Health

Part of the debate – in the House of Commons at 6:07 pm on 14th May 2019.

Alert me about debates like this

Photo of Debbie Abrahams Debbie Abrahams Labour, Oldham East and Saddleworth 6:07 pm, 14th May 2019

For the first time since the 1890s, we are seeing a slowdown in health improvements, including, as we have heard, a flatlining in life expectancy. However, that varies in different parts of the country. Men’s average life expectancy in Windsor and Maidenhead is 81.6 years, while in my constituency it is 77 years. As well as the data from the Office for National Statistics, we have information from the Institute and Faculty of Actuaries that falling longevity has accelerated. Last year’s analysis cut forecast life expectancy by two months, and this year it took off another six months. Since 2015, it has fallen by 13 months for men and 14 months for women. That renders the Government’s increase in the state pension age an absolute nonsense, and is rather cruel to women born in the 1950s.

Healthy life expectancy—how long we expect to live in good health—has also declined for women, by three months between 2009 and 2011. That, too, varies across local authority areas, by 21.5 years for females and 15.8 years for males. Our children have been affected as well. As the Royal College of Paediatrics and Child Health reported last year, infant mortality is on the increase for the first time in 100 years. Four out of 1,000 babies will not see their first year, which is an indictment of the fifth richest country in the world. We are also seeing increases in child mortality, linked closely to the poverty that children are experiencing.

Why is this happening? It is absolutely true that the cuts in public health spending which were described so eloquently by my hon. Friend Dr Williams have played a part, but they are not the only cause of the decrease in life expectancy and other problems. We know that investment in the NHS has been far from perfect, and it should have been at least £30 billion by 2022 instead of the £20 billion that has been promised. The coalition Government have a lot to answer for with the Health and Social Care Act 2012, which championed the outsourcing of NHS contracts to the private sector among other things. There is also strong evidence that that has contributed to not only increases in inequality in access to health care but also inequality in outcomes.

There is clear evidence, as many of us predicted, of the impact of the coalition Government’s and this Government’s wider austerity programme. It has widened the inequalities of income, wealth and power and contributed particularly to the premature deaths of many of our citizens.

I welcome the launch today of Sir Angus Deaton’s inquiry to review inequalities across our country, and I hope it builds on the evidence Kate Pickett and Richard Wilkinson produced in their totemic publication “The Spirit Level” a decade earlier.
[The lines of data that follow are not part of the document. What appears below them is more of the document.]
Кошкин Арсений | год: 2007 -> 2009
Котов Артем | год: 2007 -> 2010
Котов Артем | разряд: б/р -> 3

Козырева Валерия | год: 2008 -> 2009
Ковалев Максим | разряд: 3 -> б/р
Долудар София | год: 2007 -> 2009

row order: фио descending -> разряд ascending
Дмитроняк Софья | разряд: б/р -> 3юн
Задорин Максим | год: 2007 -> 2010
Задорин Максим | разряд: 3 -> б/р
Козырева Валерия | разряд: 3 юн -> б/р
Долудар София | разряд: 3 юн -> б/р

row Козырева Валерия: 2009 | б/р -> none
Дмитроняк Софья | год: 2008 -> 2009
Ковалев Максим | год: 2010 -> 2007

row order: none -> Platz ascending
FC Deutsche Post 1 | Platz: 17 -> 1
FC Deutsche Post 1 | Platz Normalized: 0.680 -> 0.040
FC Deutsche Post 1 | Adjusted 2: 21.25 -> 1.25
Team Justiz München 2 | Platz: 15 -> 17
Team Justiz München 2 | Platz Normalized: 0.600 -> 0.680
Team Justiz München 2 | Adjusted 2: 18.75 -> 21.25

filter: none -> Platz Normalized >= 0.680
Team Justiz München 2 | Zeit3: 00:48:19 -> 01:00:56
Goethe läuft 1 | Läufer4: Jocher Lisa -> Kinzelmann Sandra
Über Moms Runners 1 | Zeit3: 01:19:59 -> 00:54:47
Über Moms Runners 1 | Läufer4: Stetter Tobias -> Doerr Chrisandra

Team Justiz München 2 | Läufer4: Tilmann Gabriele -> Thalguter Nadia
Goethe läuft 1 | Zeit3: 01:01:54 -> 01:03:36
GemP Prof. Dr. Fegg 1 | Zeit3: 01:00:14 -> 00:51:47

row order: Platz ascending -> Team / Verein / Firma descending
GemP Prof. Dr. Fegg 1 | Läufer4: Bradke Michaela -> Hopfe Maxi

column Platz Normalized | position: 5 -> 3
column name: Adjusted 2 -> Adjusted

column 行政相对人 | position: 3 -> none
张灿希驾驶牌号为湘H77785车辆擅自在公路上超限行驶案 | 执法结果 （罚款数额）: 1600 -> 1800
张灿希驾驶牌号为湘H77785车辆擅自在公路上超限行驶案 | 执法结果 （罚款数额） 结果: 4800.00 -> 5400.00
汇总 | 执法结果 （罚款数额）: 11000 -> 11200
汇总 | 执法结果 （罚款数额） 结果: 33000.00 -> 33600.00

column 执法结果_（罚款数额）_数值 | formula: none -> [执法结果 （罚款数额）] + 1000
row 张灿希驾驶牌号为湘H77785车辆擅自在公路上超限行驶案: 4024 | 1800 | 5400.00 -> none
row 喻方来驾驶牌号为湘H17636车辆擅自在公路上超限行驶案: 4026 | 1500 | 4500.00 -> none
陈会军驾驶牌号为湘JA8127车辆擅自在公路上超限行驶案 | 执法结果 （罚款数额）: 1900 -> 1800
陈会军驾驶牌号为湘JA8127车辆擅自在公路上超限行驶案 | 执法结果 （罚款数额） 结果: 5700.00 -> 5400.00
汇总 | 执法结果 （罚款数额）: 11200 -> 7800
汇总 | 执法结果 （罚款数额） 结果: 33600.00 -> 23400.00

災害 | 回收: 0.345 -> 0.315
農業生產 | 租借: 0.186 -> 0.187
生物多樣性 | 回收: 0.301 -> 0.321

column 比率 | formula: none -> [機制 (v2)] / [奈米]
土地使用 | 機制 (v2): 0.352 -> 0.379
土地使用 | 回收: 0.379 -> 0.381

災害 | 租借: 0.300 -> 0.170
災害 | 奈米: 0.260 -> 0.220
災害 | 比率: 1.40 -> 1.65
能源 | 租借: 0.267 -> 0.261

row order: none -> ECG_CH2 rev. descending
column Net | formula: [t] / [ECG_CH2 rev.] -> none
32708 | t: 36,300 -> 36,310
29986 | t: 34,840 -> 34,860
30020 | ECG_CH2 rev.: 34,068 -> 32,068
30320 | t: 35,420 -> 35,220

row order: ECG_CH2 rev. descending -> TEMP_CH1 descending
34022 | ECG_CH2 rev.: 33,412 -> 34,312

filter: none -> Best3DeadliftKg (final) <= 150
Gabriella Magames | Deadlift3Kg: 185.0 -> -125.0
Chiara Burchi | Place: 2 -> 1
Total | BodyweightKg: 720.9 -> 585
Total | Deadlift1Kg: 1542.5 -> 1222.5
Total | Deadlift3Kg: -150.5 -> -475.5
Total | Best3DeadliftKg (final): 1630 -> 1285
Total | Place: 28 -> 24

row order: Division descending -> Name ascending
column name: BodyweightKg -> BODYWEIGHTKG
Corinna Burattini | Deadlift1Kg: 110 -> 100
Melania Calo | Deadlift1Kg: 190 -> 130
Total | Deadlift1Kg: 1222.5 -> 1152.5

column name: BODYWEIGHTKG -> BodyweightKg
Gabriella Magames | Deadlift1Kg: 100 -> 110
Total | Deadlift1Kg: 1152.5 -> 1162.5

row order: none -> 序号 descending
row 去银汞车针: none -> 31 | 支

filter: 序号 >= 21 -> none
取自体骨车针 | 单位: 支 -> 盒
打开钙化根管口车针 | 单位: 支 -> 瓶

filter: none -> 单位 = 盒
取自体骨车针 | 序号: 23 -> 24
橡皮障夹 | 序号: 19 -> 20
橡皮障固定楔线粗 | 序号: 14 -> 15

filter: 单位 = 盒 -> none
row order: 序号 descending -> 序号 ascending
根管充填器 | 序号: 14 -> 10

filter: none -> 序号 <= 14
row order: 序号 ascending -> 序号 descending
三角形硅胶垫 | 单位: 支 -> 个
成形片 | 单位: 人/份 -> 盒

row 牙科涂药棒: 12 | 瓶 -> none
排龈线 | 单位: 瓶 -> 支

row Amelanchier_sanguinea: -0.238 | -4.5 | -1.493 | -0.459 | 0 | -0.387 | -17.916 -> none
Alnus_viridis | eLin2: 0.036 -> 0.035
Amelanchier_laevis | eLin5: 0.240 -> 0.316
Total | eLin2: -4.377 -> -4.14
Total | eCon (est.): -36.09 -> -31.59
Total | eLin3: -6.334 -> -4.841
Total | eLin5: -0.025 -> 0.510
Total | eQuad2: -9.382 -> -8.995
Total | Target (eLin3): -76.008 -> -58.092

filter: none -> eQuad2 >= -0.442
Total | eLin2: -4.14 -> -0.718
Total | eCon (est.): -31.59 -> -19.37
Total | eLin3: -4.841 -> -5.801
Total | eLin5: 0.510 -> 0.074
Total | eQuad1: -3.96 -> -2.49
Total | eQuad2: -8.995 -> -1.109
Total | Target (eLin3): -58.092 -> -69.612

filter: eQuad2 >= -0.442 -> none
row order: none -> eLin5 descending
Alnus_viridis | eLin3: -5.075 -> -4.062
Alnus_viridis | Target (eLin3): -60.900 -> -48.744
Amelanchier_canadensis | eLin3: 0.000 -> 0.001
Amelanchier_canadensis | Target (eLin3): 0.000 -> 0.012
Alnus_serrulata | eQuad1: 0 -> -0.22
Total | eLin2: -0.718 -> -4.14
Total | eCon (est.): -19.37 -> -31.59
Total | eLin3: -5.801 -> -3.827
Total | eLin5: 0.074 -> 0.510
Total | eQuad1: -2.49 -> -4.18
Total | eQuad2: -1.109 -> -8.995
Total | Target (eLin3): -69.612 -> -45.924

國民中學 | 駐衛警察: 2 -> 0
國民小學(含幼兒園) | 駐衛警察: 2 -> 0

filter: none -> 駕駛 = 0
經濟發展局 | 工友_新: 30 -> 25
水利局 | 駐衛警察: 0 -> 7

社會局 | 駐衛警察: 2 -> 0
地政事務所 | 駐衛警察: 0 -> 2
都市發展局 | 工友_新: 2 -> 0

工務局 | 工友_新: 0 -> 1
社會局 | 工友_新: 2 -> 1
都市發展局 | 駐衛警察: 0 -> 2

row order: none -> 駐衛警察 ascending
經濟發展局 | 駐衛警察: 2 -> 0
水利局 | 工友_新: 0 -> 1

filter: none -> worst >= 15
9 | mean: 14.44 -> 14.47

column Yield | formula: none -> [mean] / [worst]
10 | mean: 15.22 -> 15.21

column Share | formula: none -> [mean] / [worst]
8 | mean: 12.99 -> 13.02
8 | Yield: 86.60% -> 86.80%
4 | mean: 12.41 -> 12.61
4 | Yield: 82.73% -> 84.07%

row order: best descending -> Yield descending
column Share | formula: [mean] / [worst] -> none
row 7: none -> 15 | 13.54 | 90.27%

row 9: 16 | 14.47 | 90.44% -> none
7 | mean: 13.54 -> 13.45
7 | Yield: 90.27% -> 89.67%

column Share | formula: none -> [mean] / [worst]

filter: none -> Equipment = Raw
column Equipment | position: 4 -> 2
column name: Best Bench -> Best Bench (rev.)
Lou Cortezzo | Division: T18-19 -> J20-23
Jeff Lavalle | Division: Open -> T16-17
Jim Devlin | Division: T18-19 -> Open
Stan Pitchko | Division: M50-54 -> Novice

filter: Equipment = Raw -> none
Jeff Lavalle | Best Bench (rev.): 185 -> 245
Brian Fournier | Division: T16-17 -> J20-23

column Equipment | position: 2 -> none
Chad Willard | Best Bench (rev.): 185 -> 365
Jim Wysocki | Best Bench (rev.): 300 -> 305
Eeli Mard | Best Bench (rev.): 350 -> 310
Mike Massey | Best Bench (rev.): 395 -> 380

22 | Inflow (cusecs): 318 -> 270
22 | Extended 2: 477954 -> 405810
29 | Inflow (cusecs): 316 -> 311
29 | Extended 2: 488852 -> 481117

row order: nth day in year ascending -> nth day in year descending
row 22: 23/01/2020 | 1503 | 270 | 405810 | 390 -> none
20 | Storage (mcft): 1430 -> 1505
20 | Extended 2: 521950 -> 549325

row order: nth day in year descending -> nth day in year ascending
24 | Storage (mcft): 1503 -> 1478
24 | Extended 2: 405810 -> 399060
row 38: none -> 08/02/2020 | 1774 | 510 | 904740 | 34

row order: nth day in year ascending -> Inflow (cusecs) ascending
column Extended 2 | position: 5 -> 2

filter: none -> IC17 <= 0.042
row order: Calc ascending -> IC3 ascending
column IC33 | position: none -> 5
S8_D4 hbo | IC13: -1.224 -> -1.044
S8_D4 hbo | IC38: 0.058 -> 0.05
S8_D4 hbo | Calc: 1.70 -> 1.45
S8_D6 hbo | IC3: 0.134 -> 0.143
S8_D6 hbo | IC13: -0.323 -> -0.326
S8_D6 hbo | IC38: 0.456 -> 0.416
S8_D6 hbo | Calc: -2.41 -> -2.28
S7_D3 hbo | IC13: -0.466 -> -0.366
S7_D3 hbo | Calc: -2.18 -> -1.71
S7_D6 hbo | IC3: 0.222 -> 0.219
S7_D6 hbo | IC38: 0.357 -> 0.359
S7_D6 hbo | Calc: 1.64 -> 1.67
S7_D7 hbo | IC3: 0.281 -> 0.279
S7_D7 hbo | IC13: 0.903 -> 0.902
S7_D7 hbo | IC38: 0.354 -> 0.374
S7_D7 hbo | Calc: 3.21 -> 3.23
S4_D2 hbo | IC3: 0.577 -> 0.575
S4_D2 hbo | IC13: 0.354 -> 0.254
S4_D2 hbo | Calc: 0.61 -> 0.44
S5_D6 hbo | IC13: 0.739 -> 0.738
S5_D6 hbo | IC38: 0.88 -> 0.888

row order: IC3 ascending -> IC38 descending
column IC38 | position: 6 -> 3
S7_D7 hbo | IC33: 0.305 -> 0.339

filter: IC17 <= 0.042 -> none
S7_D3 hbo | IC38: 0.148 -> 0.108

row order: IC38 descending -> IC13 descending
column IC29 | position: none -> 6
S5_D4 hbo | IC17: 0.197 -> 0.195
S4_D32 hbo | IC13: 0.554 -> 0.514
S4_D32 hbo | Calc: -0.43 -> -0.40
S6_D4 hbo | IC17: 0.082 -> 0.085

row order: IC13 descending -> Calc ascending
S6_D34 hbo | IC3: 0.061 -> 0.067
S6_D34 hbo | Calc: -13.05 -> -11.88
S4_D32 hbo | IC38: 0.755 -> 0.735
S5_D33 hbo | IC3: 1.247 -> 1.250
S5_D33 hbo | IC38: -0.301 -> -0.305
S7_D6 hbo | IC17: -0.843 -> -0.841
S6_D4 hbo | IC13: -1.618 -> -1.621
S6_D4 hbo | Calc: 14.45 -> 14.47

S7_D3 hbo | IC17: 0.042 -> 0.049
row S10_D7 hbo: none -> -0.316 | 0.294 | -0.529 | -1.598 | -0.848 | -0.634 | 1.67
However, we also need to explore other aspects of inequalities that have been not yet been investigated, such as the inequalities in power and the rise of nationalism.

I also hope that the inequality review analyses evidence presented at a recent event I chaired. Professor Danny Dorling referred to Office for National Statistics data published the day after the EU referendum showing that there were 52,400 more deaths than the previous year. This was the seventh largest single-year increase in deaths after cholera caused an increase in 1849. The evidence showing a correlation with austerity, as people’s long-term care needs were most affected, is compelling. We now have the 10th lowest level of public spending out of 12 developed countries, and in 2018 some 1.4 million older people had unmet care needs.

Professor David Taylor-Robinson provided evidence showing that the impact of austerity is also taking its toll on our children. His report, “Due North”, provided evidence of the north-south divide and the impact on health, including child health. We now have the worst child health in western Europe and rising child mortality, which is clearly associated with child poverty.

The Government’s first duty is to protect their citizens. For our children, our old people and our disabled people, it is clear this Government have failed and I urge them to take this more seriously.